Figure 1. A larger isoform of UFD2a is specifically expressed in striated muscle.

A). Protein lysates were prepared from normal human tissues and human salivary gland cells (HSG) that were untreated (-) or arrested in mitosis (+Noc) and subjected to SDS PAGE. After transfer to nitrocellulose, samples were analyzed by immunoblotting using a rabbit polyclonal antibody recognizing UFD2a. A 97-kDa band visible in many muscle lysates and some other tissues represented cross-reactivity to phosphorylase b (not shown). B). UFD2a-7/7a expression in cardiac muscle (Hrt) but not coronary artery (CA) from an explanted human heart (3 patient samples were analyzed; 1 is shown here). C). Human skeletal muscle (Sk Mu) lysates and lysates made from human HeLa cells arrested in mitosis (M) with nocodazole were treated with λprotein phosphatase (λppase). Interphase (I) and untreated mitotic (M) HeLa cells are shown for comparison; phos refers to the phosphorylated form of UFD2a.

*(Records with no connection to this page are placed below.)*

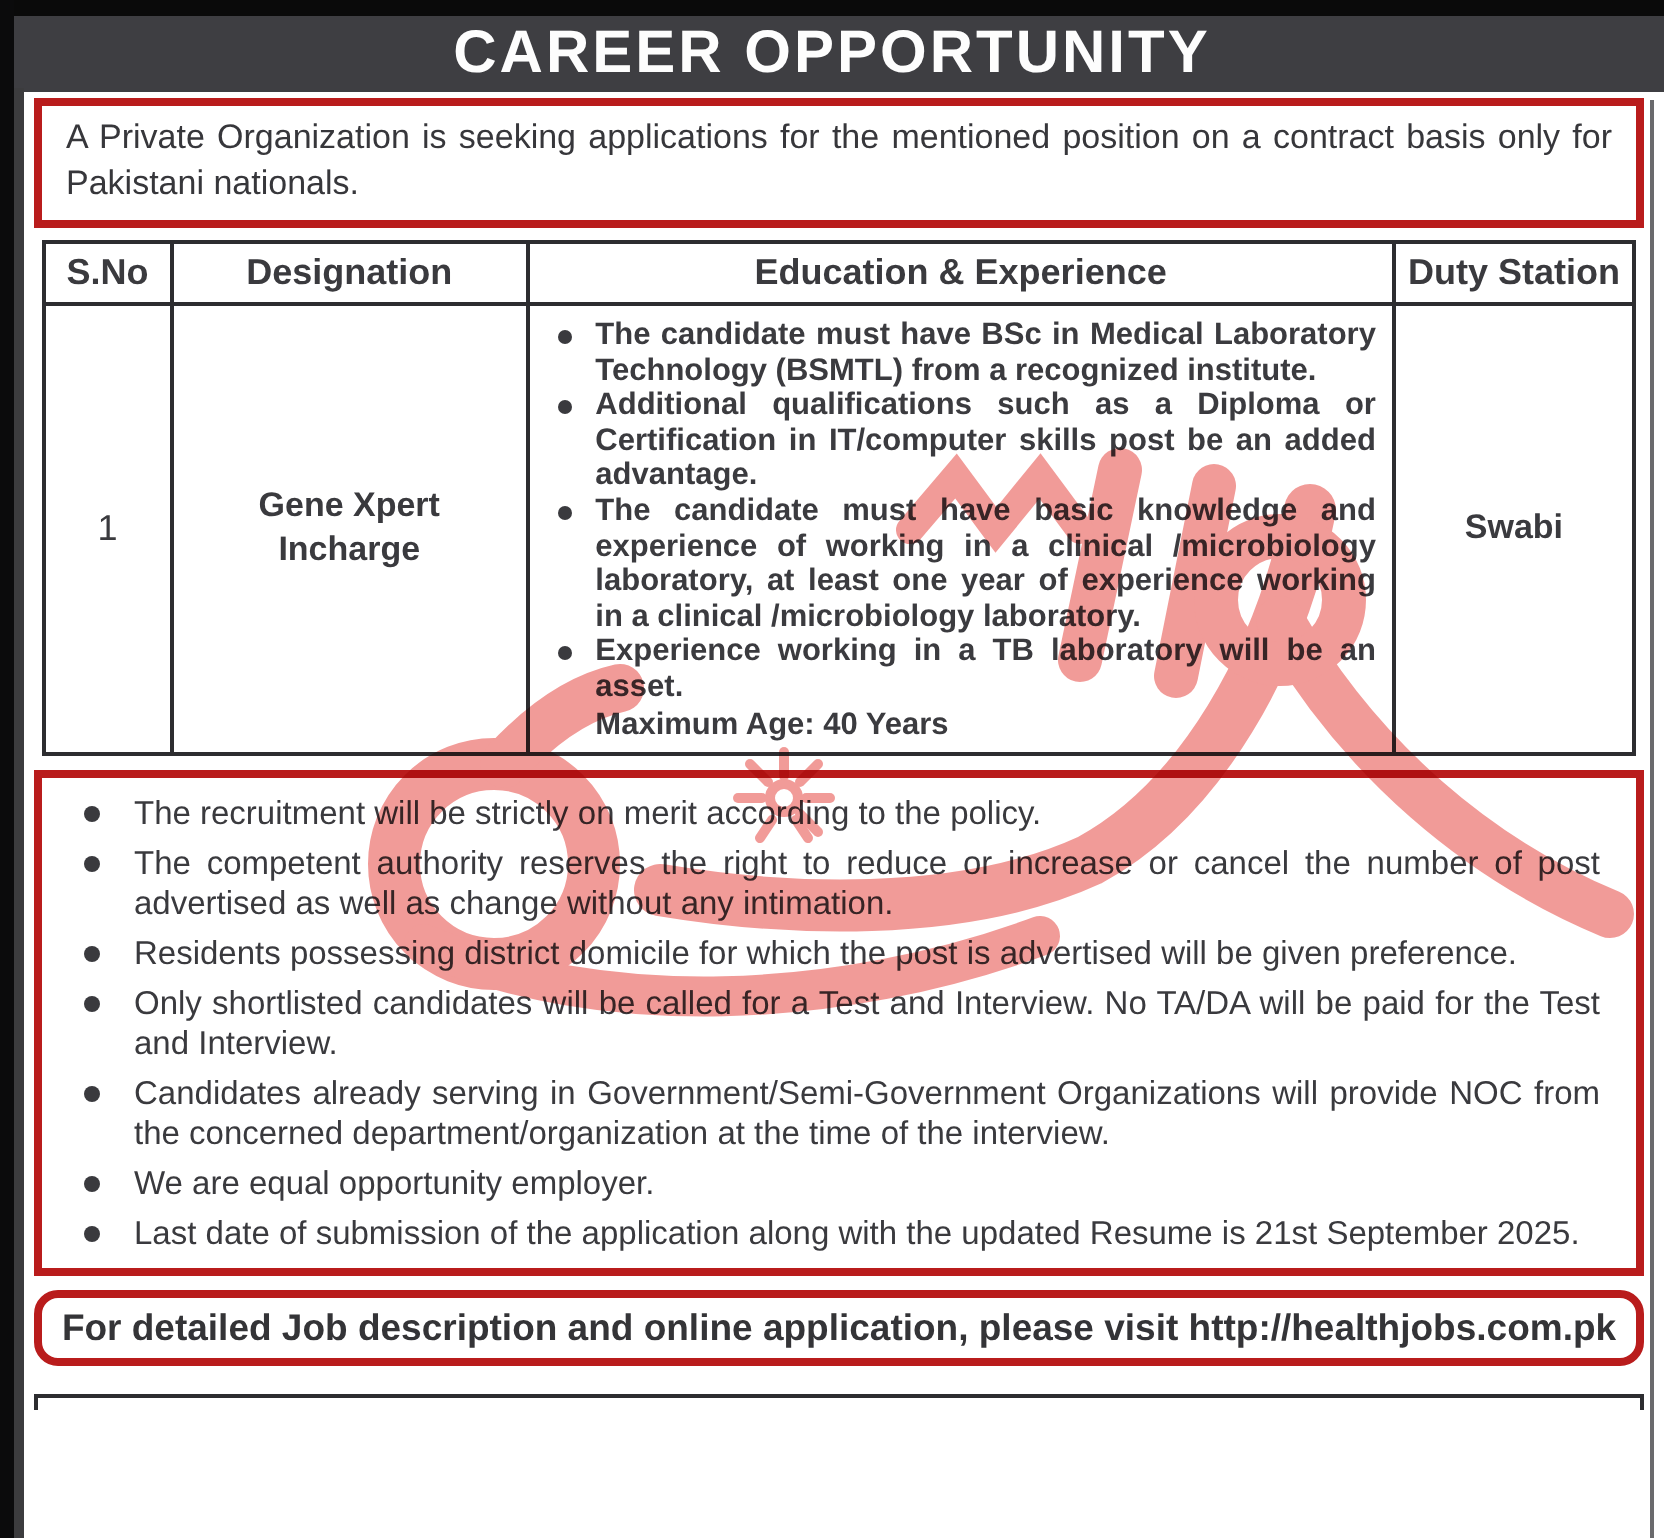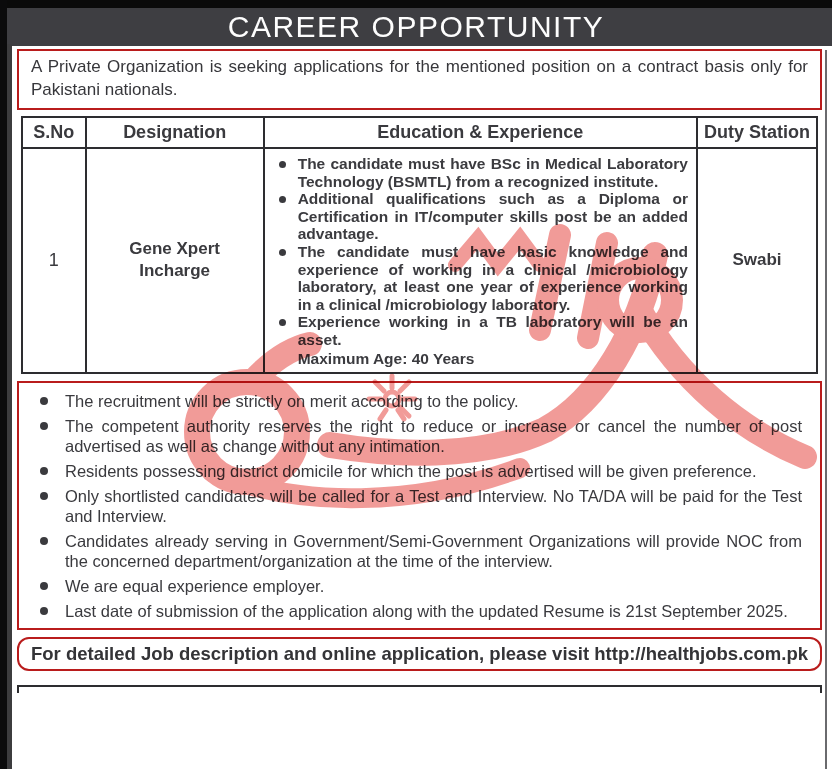"CAREER OPPORTUNITY" .band .title { font-weight: normal -> bold }
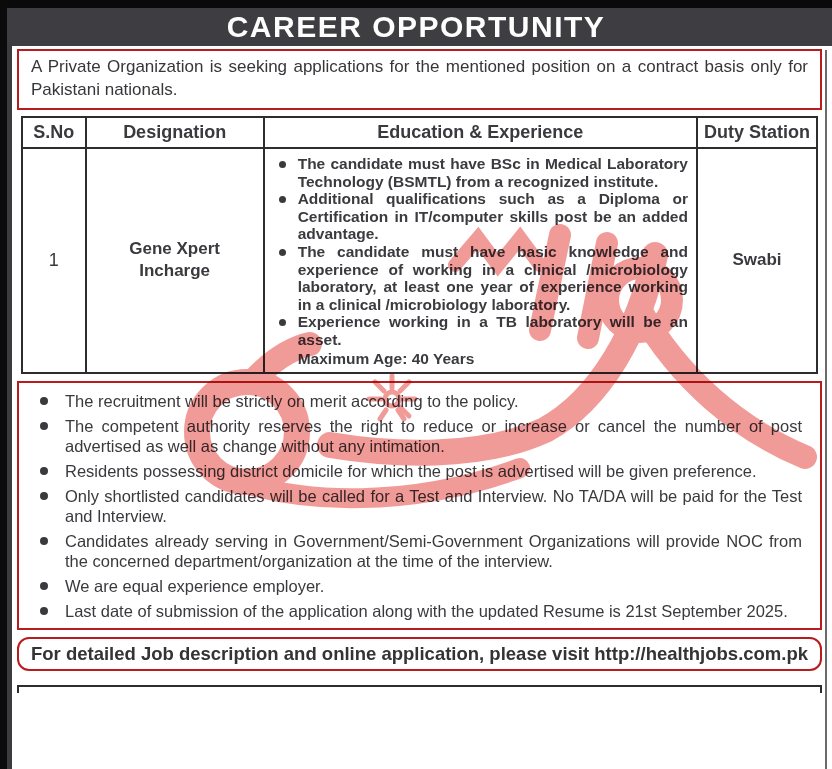"A Private Organization is seeking" .box { border: 2px solid #b91c1c -> 4px solid #b91c1c }
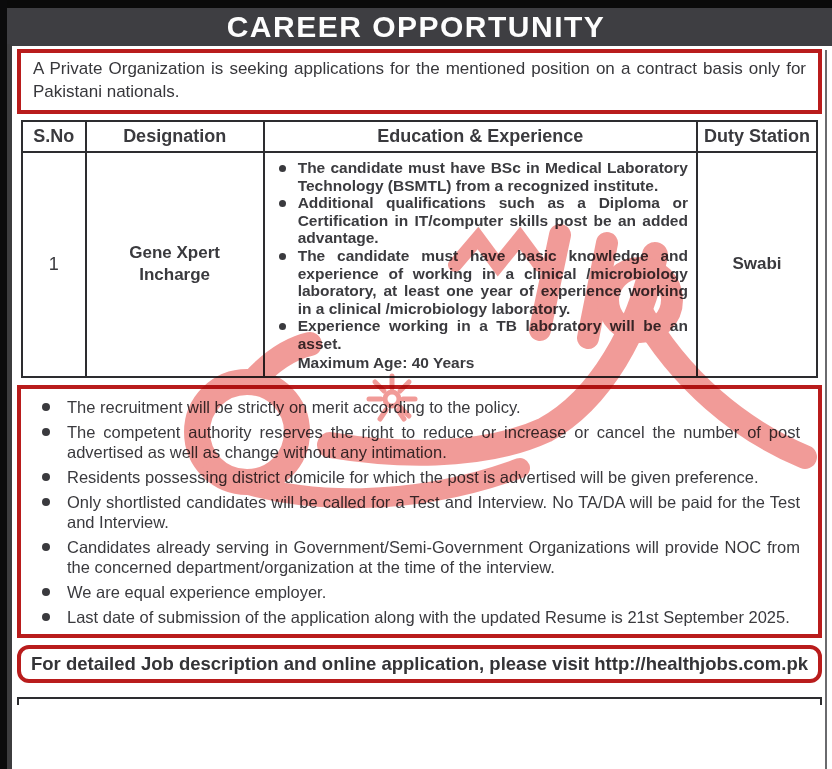"We are equal experience employer." div.term-text { text: experience -> opportunity }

Top and bottom panels represent different exposures of the same Western blot to account for the difference in the UFD2a levels in total protein from cell cultures compared to human tissue. D).Total RNA from human skeletal muscle (Hu SkM), K562 human erythroleukemia cells, and primary human monocyte-derived macrophages (Hu Mac) were used as templates for cDNA reactions. RT-PCR analyses were performed using primers recognizing a portion from the 5′-end of UFD2a (upper panel), the 3′-end of UFD2a (middle), or from the housekeeping gene HPRT (lower). The 5′ UFD2a primers amplified the expected 830-bp fragment from other tissues and the novel 1217-bp and 1370-bp fragments in muscle.